Aged care residents Mary Carter, 84, Celine Saldanha, 79, and Bridget Moriarty, 93, and Lifestyle Coordinator Rosalie Morrissey, were honoured as Villa Maria Catholic Homes (VMCH) International Women’s Day (IWD) Ambassadors at John R Hannah Aged Care in Mulgrave today.
VMCH Board Chairman Julien O’Connell AM presented the ladies with certificates at a vibrant morning tea attended by fellow residents, staff and community members.
All four women have faced obstacles and challenges throughout the years and still manage to look at life in a positive way; encouraging and supporting those around them.
Celine was born in India and had carved an enviable and somewhat trailblazing career as a university maths and chemistry teacher.
“Most of my students were young men as women didn’t study those subjects as much, and obviously being a female maths and chemistry teacher was rare,” she says.
Ill health forced Celine to give up her beloved job, so she undertook further study to become a psychologist. She was practicing pastoral counselling up until the day her husband passed away. Celine decided to move to Australia at 62 to be closer to her three daughters.
“It was challenging at the beginning because the whole system of living is different than in India, but fortunately I knew some old students here in Australia, so they helped me to feel more accepted.”
Celine now works three days a week conducting bible classes at local parishes. For her, being a woman is a “tremendously rewarding thing”.
“Each person has been given specific characteristics and as women, many of us possess gentleness and tenderness. We’re emotionally mature and there’s a certain joy in spreading that around. Women need to have a special day to be able to show them how important they are.”
Likewise, Mary sees being “gentle and caring” as her best female assets. “If you see someone needing extra care if they’re a bit down it’s lovely to go over and chat to them.”
Mary had a rough start to life. “I was born very frail wasn’t expected to live for more than 40 hours.” But she survived and spent much of her adult life to caring for her parents.
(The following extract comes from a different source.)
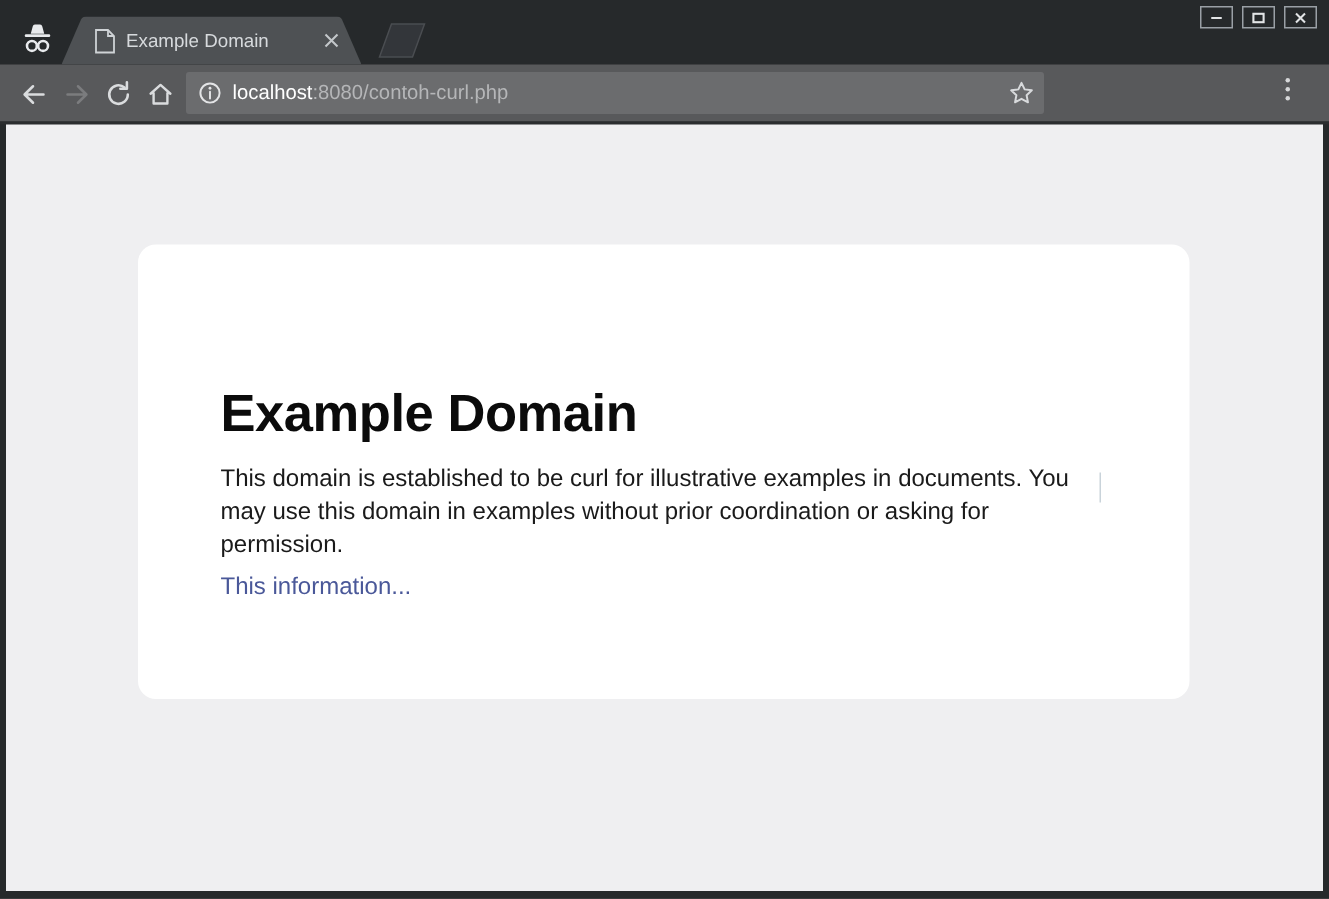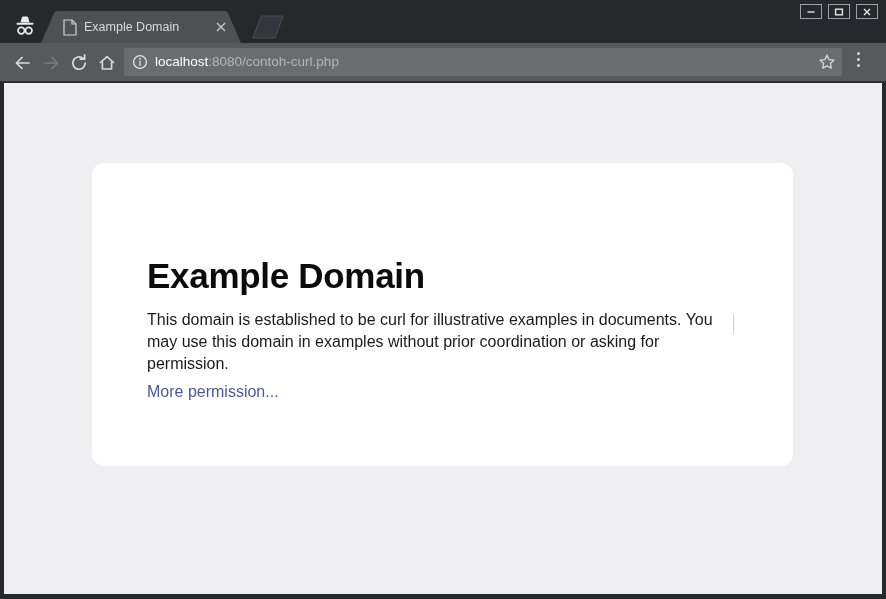"localhost:8080/contoh-curl.php" .omnibox { width: 718px -> 572px }
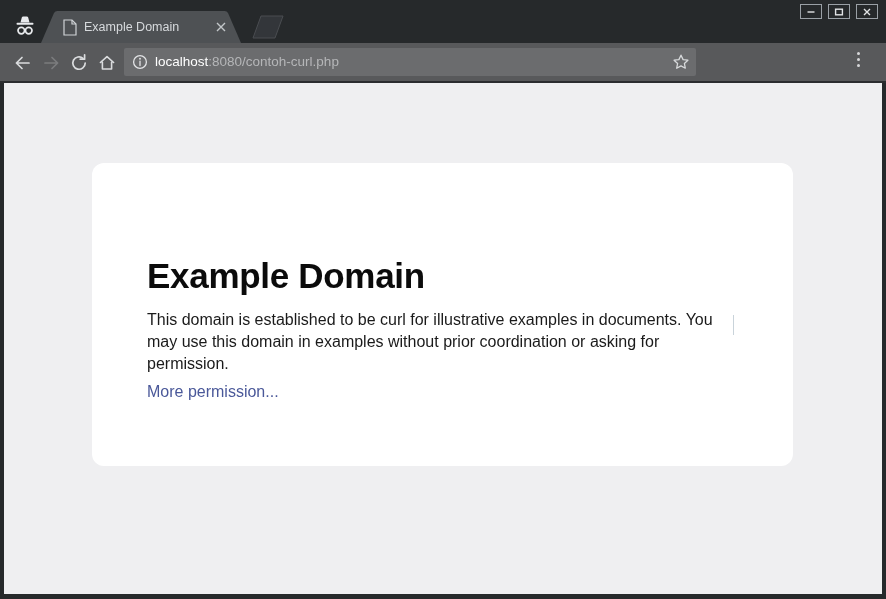"More permission..." a.page-link { text: More permission -> This information }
When they passed away, Mary chose to devote herself to the church and local community, becoming a live-in housekeeper and parish secretary, looking after the clergy.
“It was very busy and demanding work at times, but I enjoyed it, and I made a lot of friends that I have to this day.”
Still a strong leader in her local church and community, Mary is glad to see a lot has changed for women over the past 40 years.
“We used to live quieter lives in the home and not be heard all that much, but now we seem to have a say more and people will listen. It’s a great thing. When you do stop to think about it (IWD), it does mean a lot, it’s a big day really.”
For Bridget, IWD is another chance to connect with her friends at John R Hannah. She lived a fairly lonely life within affordable housing in Richmond before moving to the residence 18 months ago. Now, the Ireland-born yoga enthusiast enjoys happy hour every Friday and is the first one up on the dance floor.
Taking care of her mind and body has been important to Bridget over the years, and it shows.
“Women have the ability to reason and we are strong, we can live life on our own if we have to. Women make the world go around!”
Lifestyle Coordinator Rosalie says it is an “honour” to be among such a high calibre of women chosen as ambassadors.
“We always celebrate International Women’s Day here at John R Hannah, it’s an important day. I like to listen to strong women and they resonate with me. Any advances we (women) can make are fantastic,” she says.
“We’ve fought for a lot and come a long way.”